What Are The Risk Of Malignancy For TIRADS?

TIRADS represents the Thyroid imaging reporting and data system, a classification system utilized by radiologists. It was invented in 2009 and modeled on BIRADS, the breast imaging reporting and data system of the American College of Radiology.

 It’s a standardized system that classifies thyroid nodules into several levels of suspicion to check the risk of malignancy in thyroid nodules based on specific ultrasound features. This means that each nodule has a TIRADS classification that aligns with its particular malignancy risk.

The concept of TIRADS can be cost-effective and was developed to help you as an individual with thyroid nodules to avoid unnecessary FNA biopsy.

As you continue to read this article, you’ll be getting to understand the TIRADS system alongside the risks of malignancy that can be associated with it.

Key Takeaway:

Here’s a quick summary of the risks of malignancy for TIRADS:

  • Thyroid Imaging Reporting and Data System (TIRADS): A classification system that categorizes thyroid nodules based on ultrasound characteristics to assess malignancy risk.
  • Risk Categories: TIRADS classifies nodules from TR1 (benign) to TR5 (highly suspicious for malignancy).
  • Risk Percentages:
    • TR1 (Benign): <2% risk of malignancy
    • TR2 (Not suspicious): <2% risk
    • TR3 (Mildly suspicious): 2-5% risk
    • TR4 (Moderately suspicious): 5-20% risk
    • TR5 (Highly suspicious): >20% risk
  • Diagnostic Usefulness: Helps in deciding which nodules may need biopsy, minimizing unnecessary procedures.
  • Limitations: TIRADS is a guideline; clinical judgment and additional factors should still inform biopsy and treatment decisions.
  • Follow-Up: Higher TIRADS levels typically require closer monitoring or further diagnostic procedures.

What Are The Risk Of Malignancy For TIRADS?

Trying to get to know the TIRADS system and its associated risks of malignancy will help you as an individual (either as a patient or healthcare provider) to make logical decisions regarding further evaluation and management of thyroid nodules.

Meanwhile, the risk of malignancy in thyroid nodules is checkmated based on specific ultrasound features which include the nodule’s shape, composition, margin, echogenicity, and presence of echogenic foci.
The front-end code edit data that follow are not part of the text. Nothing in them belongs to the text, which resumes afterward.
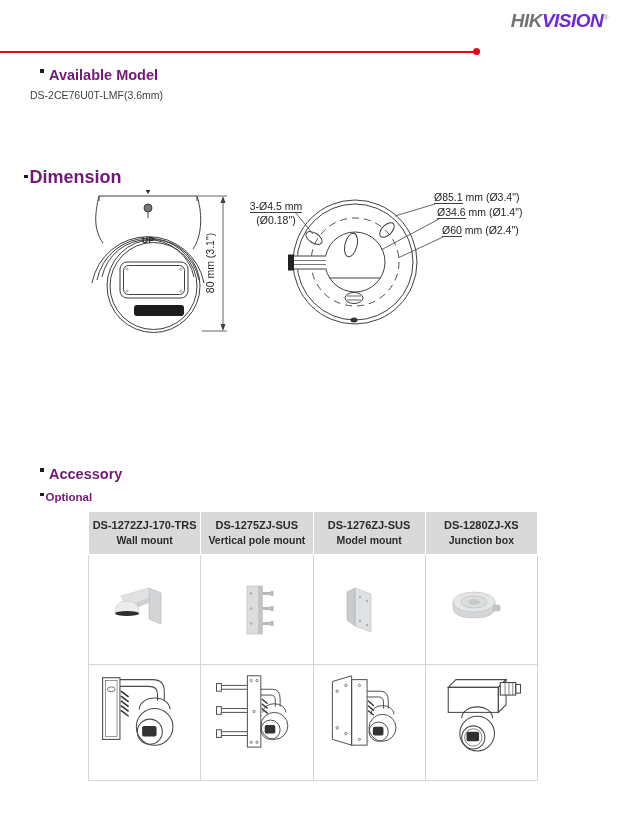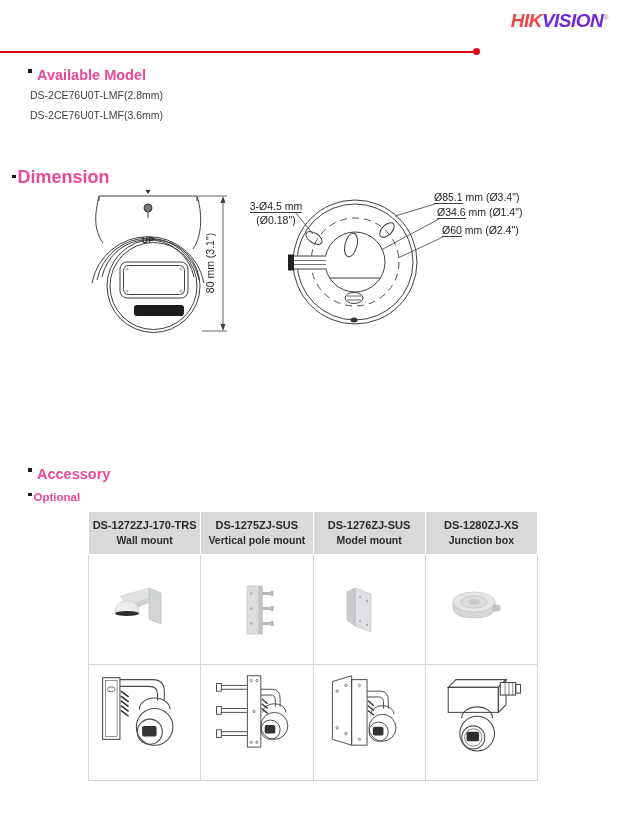--- a/index.html
+++ b/index.html
@@ -3,27 +3,27 @@
 <meta charset="utf-8">
 <style>
   html,body{margin:0;padding:0;background:#fff;}
   .page{
     position:relative;width:621px;height:826px;background:#fff;overflow:hidden;
     font-family:"Liberation Sans",sans-serif;color:#262626;
   }
   
   .logo{position:absolute;top:10px;right:13px;font-style:italic;font-weight:bold;
         font-size:19px;letter-spacing:-0.5px;white-space:nowrap;}
-  .logo .hik{color:#ef4444;}
+  .logo .hik{color:#737373;}
   .logo .vision{color:#6d28d9;}
   .logo .reg{color:#9a9c9e;font-size:7px;font-style:normal;vertical-align:super;}
   .redline{position:absolute;top:51px;left:0;width:474px;height:1.5px;background:#e30617;}
   .reddot{position:absolute;top:48px;left:473px;width:7px;height:7px;border-radius:50%;background:#e30617;}
   
-  .h{position:absolute;font-weight:bold;color:#ec4899;white-space:nowrap;}
+  .h{position:absolute;font-weight:bold;color:#701a75;white-space:nowrap;margin-left:12px;}
   .bullet{display:inline-block;width:4px;height:4px;background:#1c1c1c;vertical-align:7px;margin-right:5px;}
   .bullet.sm{width:3.5px;height:3.5px;vertical-align:5px;margin-right:2px;}
   .h-available{top:67px;left:28px;font-size:14.5px;}
   .models{position:absolute;top:88px;left:30px;font-size:10.5px;color:#3f3f3f;}
   .models div{height:20px;line-height:14px;}
   .h-dimension{top:167px;left:12px;font-size:18px;}
   .h-accessory{top:466px;left:28px;font-size:14.5px;}
   .h-optional{top:491px;left:28px;font-size:11.5px;}
   
   .figure{position:absolute;left:90px;top:185px;width:470px;height:158px;text-align:right;}
@@ -49,21 +49,20 @@
 <body>
 
 <div class="page">
 
   <div class="logo"><span class="hik">HIK</span><span class="vision">VISION</span><span class="reg">®</span></div>
   <div class="redline"></div>
   <div class="reddot"></div>
 
   <div class="h h-available"><span class="bullet"></span><span>Available Model</span></div>
   <div class="models">
-    <div>DS-2CE76U0T-LMF(2.8mm)</div>
     <div>DS-2CE76U0T-LMF(3.6mm)</div>
   </div>
 
   <div class="h h-dimension"><span class="bullet sm"></span><span>Dimension</span></div>
 
   <div class="figure">
     <svg width="470" height="158" viewBox="0 0 470 158">
       <g stroke="#3f3f3f" stroke-width="1" fill="none">
 
         <path d="M9,16 L9,11 L107,11 L107,16"></path>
Classification of TIRADS and its associated Malignancy Risks include:

1# TR1: Benign

The thyroid nodules in this category are known to be benign and are characterized by simple cystic or spongiform appearances and will not require further evaluation or biopsy. It comes with a malignancy risk of less than one percent.

For more information, check here.

2# TR2: Not Suspicious

The thyroid nodules in this category are characterized by the composition of colloid cysts or have other benign features on ultrasound. It’s usually not necessary to do any follow-up on the emergence of these nodules unless there are changes in the nodule’s characteristics. It comes with a very low risk of malignancy of about two percent.
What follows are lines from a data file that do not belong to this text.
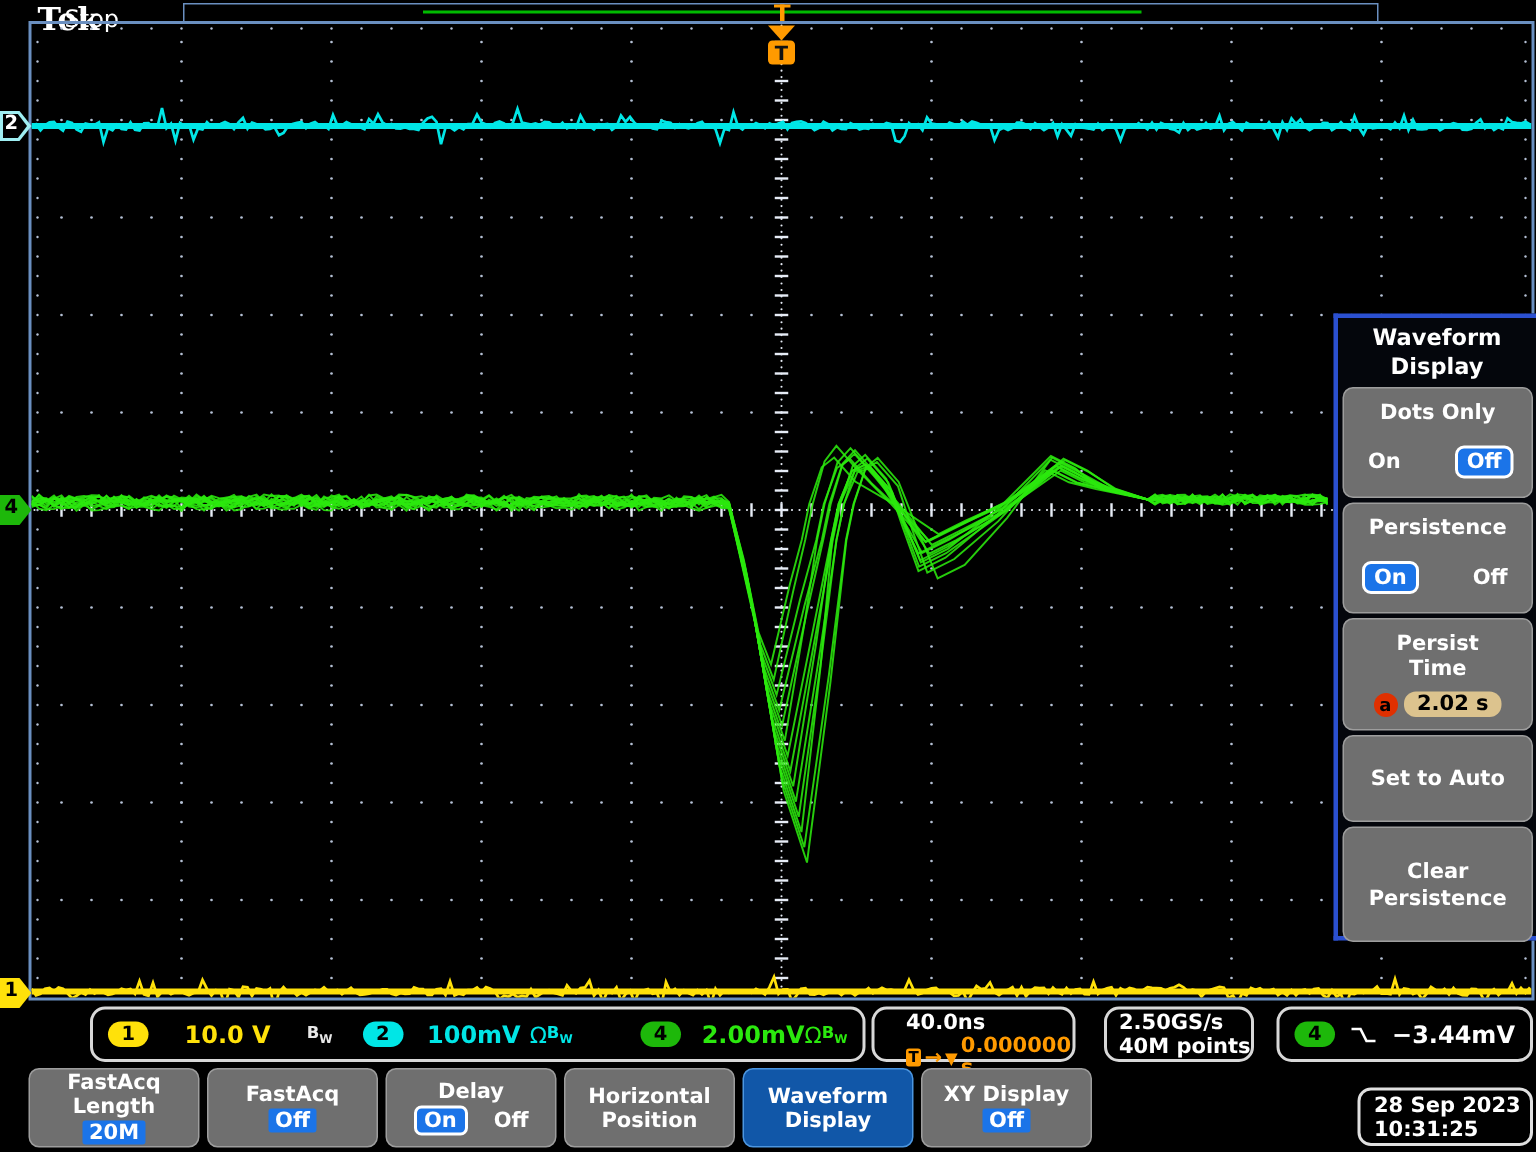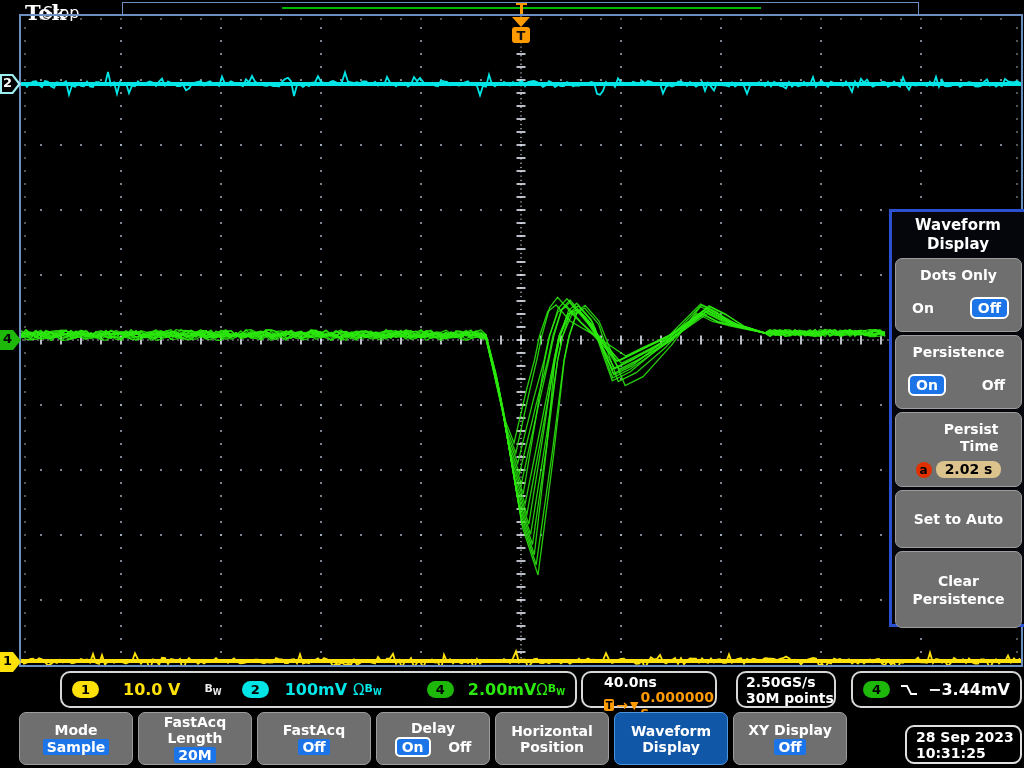--- a/index.html
+++ b/index.html
@@ -1584,21 +1584,21 @@
         </div>
       </div>
       <div class="pbtn" style="flex:0 0 74px;">
         <div class="plabel">Persistence</div>
         <div class="onoff-row">
           <span class="chip-sel">On</span>
           <span class="plain-opt">Off</span>
         </div>
       </div>
       <div class="pbtn" style="flex:0 0 74px;">
-        <div class="plabel" style="width:80px;text-align:right;">Persist Time</div>
+        <div class="plabel" style="width:80px;">Persist Time</div>
         <div class="persist-row">
           <span class="a-badge">a</span>
           <span class="tan-pill">2.02 s</span>
         </div>
       </div>
       <div class="pbtn" style="flex:0 0 58px;">
         <div class="center-label">Set to Auto</div>
       </div>
       <div class="pbtn" style="flex:0 0 77px;">
         <div class="center-label" style="width:110px;">Clear Persistence</div>
@@ -1625,36 +1625,32 @@
     <div class="l2">
       <span class="tbox">T</span>
         <span>→</span>
         <span style="font-size:11px;">▼</span>
         <span>0.000000 s</span>
     </div>
   </div>
 
   <div class="rbox boxC">
     <div>2.50GS/s</div>
-    <div>30M points</div>
+    <div>40M points</div>
   </div>
 
   <div class="rbox boxD">
     <span class="badge" style="background:#1db80a;">4</span>
     <svg width="20" height="14" viewBox="0 0 20 14">
       <polyline points="2,3 8,3 12,11 18,11" fill="none" stroke="#fff" stroke-width="1.8"></polyline>
     </svg>
     <span>−3.44mV</span>
   </div>
 
   <div class="bmenu">
-    <div class="bbtn">
-      <div>Mode</div>
-      <span class="vchip">Sample</span>
-    </div>
     <div class="bbtn">
       <div style="width:80px;">FastAcq Length</div>
       <span class="vchip">20M</span>
     </div>
     <div class="bbtn">
       <div>FastAcq</div>
       <span class="vchip">Off</span>
     </div>
     <div class="bbtn">
       <div>Delay</div>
For more information, check here.

3# TR3: Mildly Suspicious

The thyroid nodules in this category are characterized by the exhibition of maybe one or two suspicious features like irregular margins or hypoechogenicity. Based on a recommendation, it may become necessary to do a follow-up on the emergence of these nodules as dependent on the nodule’s size and patient factors. Follow-up can be done with an ultrasound or fine-needle aspiration (FNA) biopsy. These nodules come with a low risk of malignancy of about five percent.
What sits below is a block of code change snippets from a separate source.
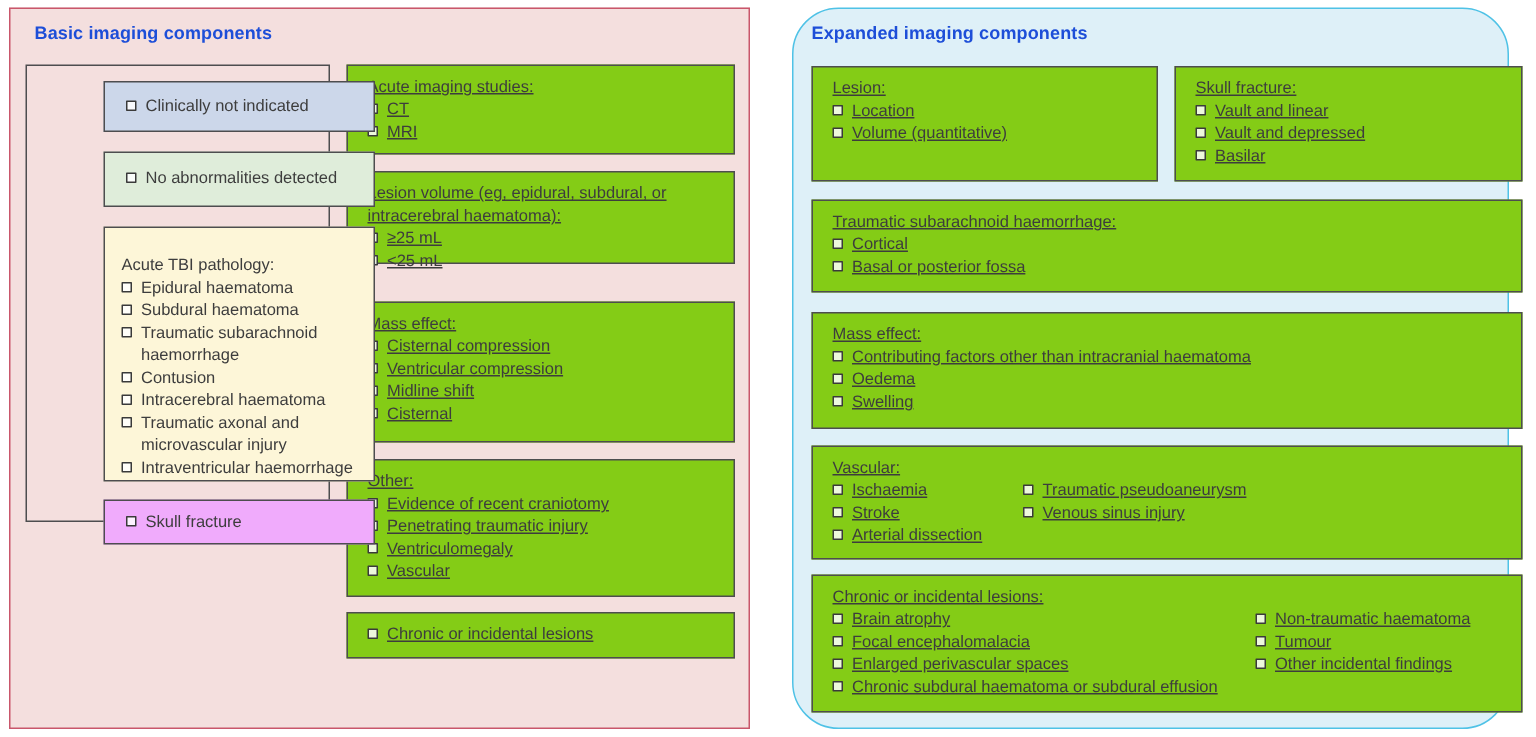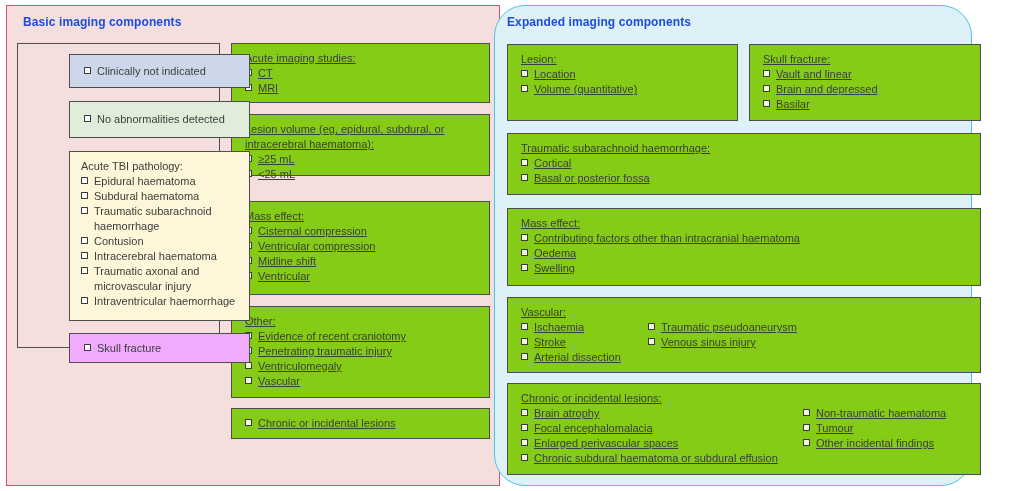--- a/index.html
+++ b/index.html
@@ -9,21 +9,21 @@
     font-family: "Liberation Sans", sans-serif;
     font-size: 11px; color: var(--text, #3d3d3d);
     background: #ffffff; overflow: hidden;
   }
   .panel { position: absolute; top: 5px; height: 481px; border: 1.6px solid; }
   .panel-basic {
     left: 6px; width: 494px;
     background: var(--pink-bg, #f4dfde); border-color: var(--pink-border, #c9566b);
   }
   .panel-expanded {
-    left: 494px; width: 478px;
+    left: 528px; width: 478px;
     background: var(--blue-bg, #def0f8); border-color: var(--blue-border, #4fc2e6); border-radius: 31px;
   }
   .panel-title {
     position: absolute; margin: 0; font-size: 12px; font-weight: bold;
     color: #1d4ed8; top: 9px; letter-spacing: 0.1px;
   }
   .panel-basic .panel-title { left: 16px; }
   .panel-expanded .panel-title { left: 12px; }
 
   .group-container {
@@ -33,21 +33,21 @@
 
   .chip {
     position: absolute; left: 21px; width: 181px;
     border: 1.2px solid var(--box-border, #4d4d4f);
     padding: 0 8px 0 14px; display: flex; flex-direction: column; justify-content: center;
     line-height: 15px; z-index: 2; margin-left: 41px;
   }
   .chip-blue   { top: 48px;  height: 34px; background: var(--chip-blue-bg, #ccd7ea); }
   .chip-green  { top: 95px;  height: 37px; background: var(--chip-green-bg, #dfedda); }
   .chip-yellow { top: 145px; height: 170px; background: var(--chip-yellow-bg, #fdf6d8);
-                 justify-content: flex-start; padding: 7px 6px 0 11px; }
+                 justify-content: flex-end; padding: 7px 6px 0 11px; }
   .chip-white  { top: 327px; height: 30px; background: #f0abfc; }
 
   .wbox {
     position: absolute; background: #84cc16;
     border: 1.2px solid var(--box-border, #4d4d4f);
     padding: 7px 10px 0 13px; line-height: 15px; text-decoration: underline;
   }
   .panel-basic .wbox { left: 224px; width: 259px; }
   .pos-b1 { top: 37px;  height: 60px; }
   .pos-b2 { top: 108px; height: 62px; }
@@ -181,21 +181,21 @@
           <div class="item">
             <span class="cb"></span>
             <span class="lbl">Ventricular compression</span>
           </div>
           <div class="item">
             <span class="cb"></span>
             <span class="lbl">Midline shift</span>
           </div>
           <div class="item">
             <span class="cb"></span>
-            <span class="lbl">Ventricular</span>
+            <span class="lbl">Cisternal</span>
           </div>
         </div>
     </div>
 
     <div class="wbox pos-b4">
       <div class="box-title">Other:</div>
       <div>
           <div class="item">
             <span class="cb"></span>
             <span class="lbl">Evidence of recent craniotomy</span>
@@ -242,21 +242,21 @@
 
     <div class="wbox pos-r1b">
       <div class="box-title">Skull fracture:</div>
       <div>
           <div class="item">
             <span class="cb"></span>
             <span class="lbl">Vault and linear</span>
           </div>
           <div class="item">
             <span class="cb"></span>
-            <span class="lbl">Brain and depressed</span>
+            <span class="lbl">Vault and depressed</span>
           </div>
           <div class="item">
             <span class="cb"></span>
             <span class="lbl">Basilar</span>
           </div>
         </div>
     </div>
 
     <div class="wbox pos-r2">
       <div class="box-title">Traumatic subarachnoid haemorrhage:</div>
For more information, check here.

4# TR4: Moderately Suspicious

The thyroid nodules in this category are characterized by their exhibition of various suspicious features like irregular margins, microcalcifications, and taller-than-wide shapes. Based on recommendation, fine-needle aspiration (FNA) biopsy is usually used in assessing the nature of the nodules and how to adequately manage them. It comes with a moderate risk of malignancy of between ten to twenty percent.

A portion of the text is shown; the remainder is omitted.